Parameter estimation presented significant challenges for Saemix, both with and without initial estimates. Saemix consistently produced markedly different estimates (Ka=1.58 h⁻¹, CL=12.8 L/h, V = 146 L) compared to PKPy (Ka=1.284 h⁻¹, CL=2.794 L/h, V = 31.732 L), suggesting potential issues with parameter estimation stability. The most notable differences were observed in the clearance and volume estimates, where Saemix’s values were approximately 4.6 times higher for clearance and 4.6 times higher for volume compared to PKPy.

In contrast, PKPy demonstrated remarkable consistency in its parameter estimates regardless of initial parameter specification. This stability in parameter estimation, combined with faster computation times, highlights PKPy’s robustness in handling pharmacokinetic analyses. The substantial differences in parameter estimates between the two approaches emphasize the importance of methodological considerations in population pharmacokinetic modeling and suggest the need for careful validation of results across different analytical platforms.

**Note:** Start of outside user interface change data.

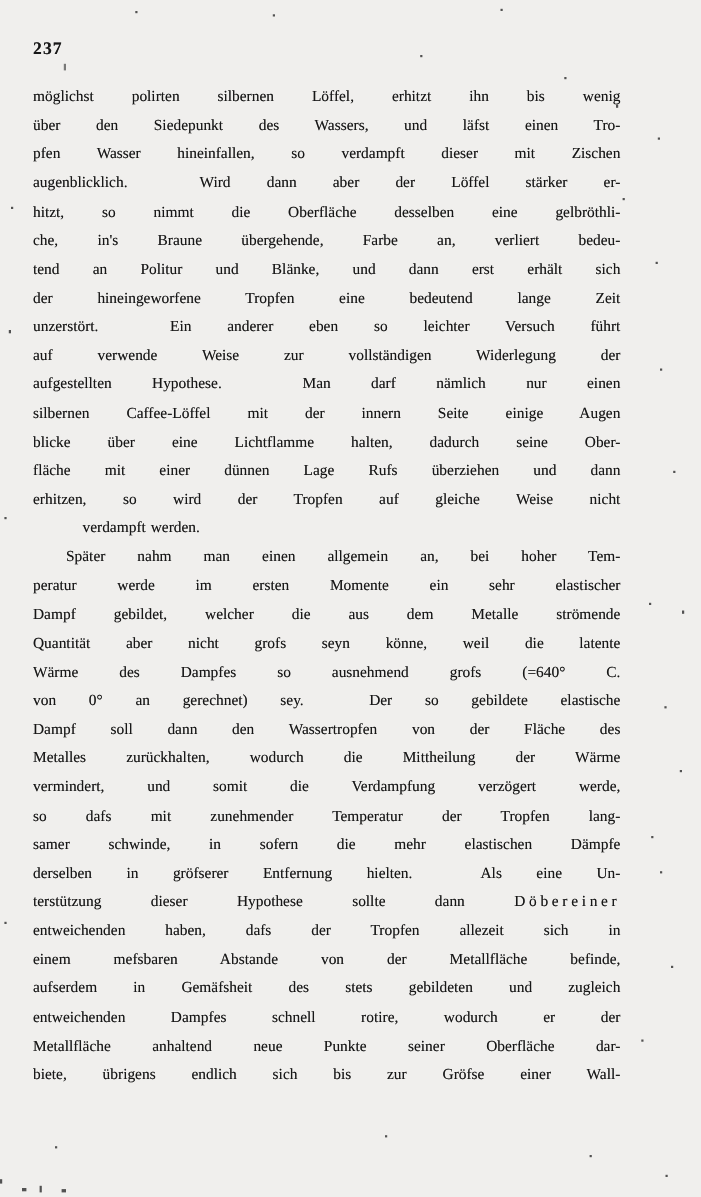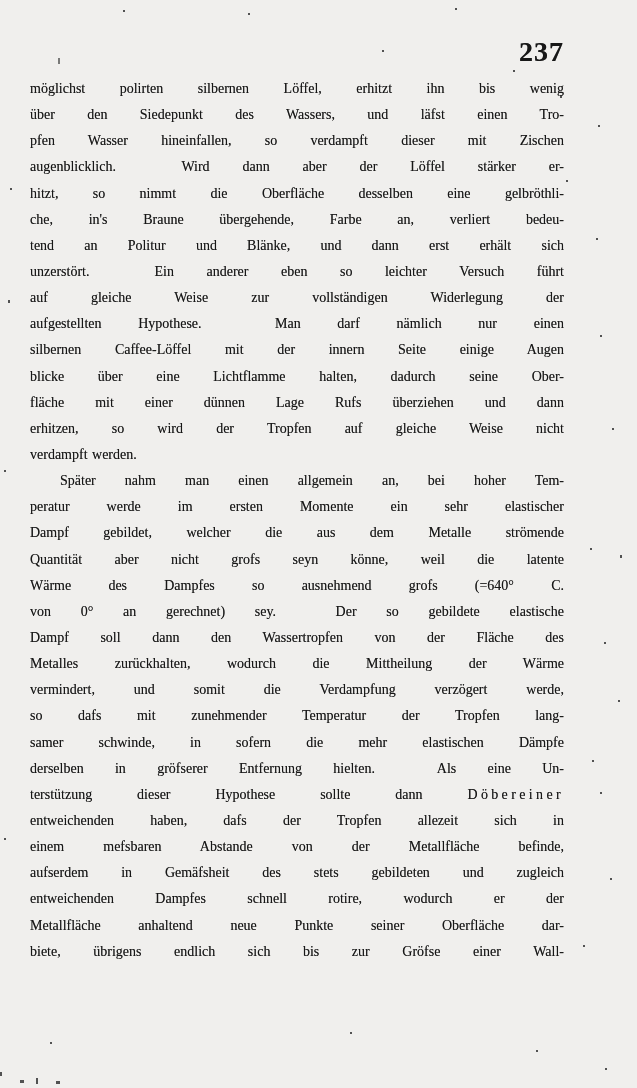--- a/index.html
+++ b/index.html
@@ -17,22 +17,22 @@
   }
   .page {
     position: absolute;
     inset: 0;
   }
   .page-number {
     position: absolute;
     top: 36px;
     left: 30px;
     width: 534px;
-    text-align: right;
-    font-size: 28px;
+    text-align: left;
+    font-size: 16px;
     font-weight: bold;
     letter-spacing: 1px;
     text-shadow: 0 0 0.6px rgba(10,10,10,0.55);
   }
   .text-block {
     position: absolute;
     left: 30px;
     top: 76px;
     width: 534px;
   }
@@ -41,20 +41,21 @@
     line-height: 26.15px;
     font-size: 14px;
     white-space: pre-wrap;
     text-align: justify;
     text-align-last: justify;
     text-shadow: 0 0 0.6px rgba(10,10,10,0.5);
     word-spacing: 1px;
   }
   .line.no-justify {
     text-align-last: left;
+    margin-left: 45px;
   }
   .line.indent {
     text-indent: 30px;
   }
   .gesperrt {
     letter-spacing: 0.24em;
   }
   
   .speck {
     position: absolute;
@@ -74,22 +75,23 @@
   <div class="page-number">237</div>
 
   <div class="text-block" id="text-block">
       <div class="line">möglichst polirten silbernen Löffel, erhitzt ihn bis wenig</div>
       <div class="line">über den Siedepunkt des Wassers, und läfst einen Tro-</div>
       <div class="line">pfen Wasser hineinfallen, so verdampft dieser mit Zischen</div>
       <div class="line">augenblicklich.  Wird dann aber der Löffel stärker er-</div>
       <div class="line">hitzt, so nimmt die Oberfläche desselben eine gelbröthli-</div>
       <div class="line">che, in's Braune übergehende, Farbe an, verliert bedeu-</div>
       <div class="line">tend an Politur und Blänke, und dann erst erhält sich</div>
+      <div class="line">der hineingeworfene Tropfen eine bedeutend lange Zeit</div>
       <div class="line">unzerstört.  Ein anderer eben so leichter Versuch führt</div>
-      <div class="line">auf gleiche Weise zur vollständigen Widerlegung der</div>
+      <div class="line">auf verwende Weise zur vollständigen Widerlegung der</div>
       <div class="line">aufgestellten Hypothese.  Man darf nämlich nur einen</div>
       <div class="line">silbernen Caffee-Löffel mit der innern Seite einige Augen</div>
       <div class="line">blicke über eine Lichtflamme halten, dadurch seine Ober-</div>
       <div class="line">fläche mit einer dünnen Lage Rufs überziehen und dann</div>
       <div class="line">erhitzen, so wird der Tropfen auf gleiche Weise nicht</div>
       <div class="line no-justify">verdampft werden.</div>
       <div class="line indent">Später nahm man einen allgemein an, bei hoher Tem-</div>
       <div class="line">peratur werde im ersten Momente ein sehr elastischer</div>
       <div class="line">Dampf gebildet, welcher die aus dem Metalle strömende</div>
       <div class="line">Quantität aber nicht grofs seyn könne, weil die latente</div>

Broader context: comparison with NLME methods

While direct comparison with commercial NLME software was not feasible due to licensing constraints, the observed differences between PKPy’s two-stage approach and Saemix’s NLME implementation provide insights into the trade-offs between methods. The two-stage approach implemented in PKPy offers advantages in computational speed (6–8  × faster) and implementation transparency, making it particularly suitable for educational purposes and exploratory analyses. However, NLME methods like those implemented in NONMEM, Monolix, and nlmixr2 are expected to show superior performance for sparse data scenarios where the simultaneous estimation of all parameters can “borrow strength” across subjects.

The consistent parameter estimates achieved by PKPy regardless of initial values suggest that the framework’s automated initialization strategy effectively addresses one of the traditional challenges of pharmacokinetic modeling. This feature, combined with the integrated workflow including automatic NCA and covariate analysis, positions PKPy as a valuable tool for rapid prototyping and educational applications in pharmacometrics.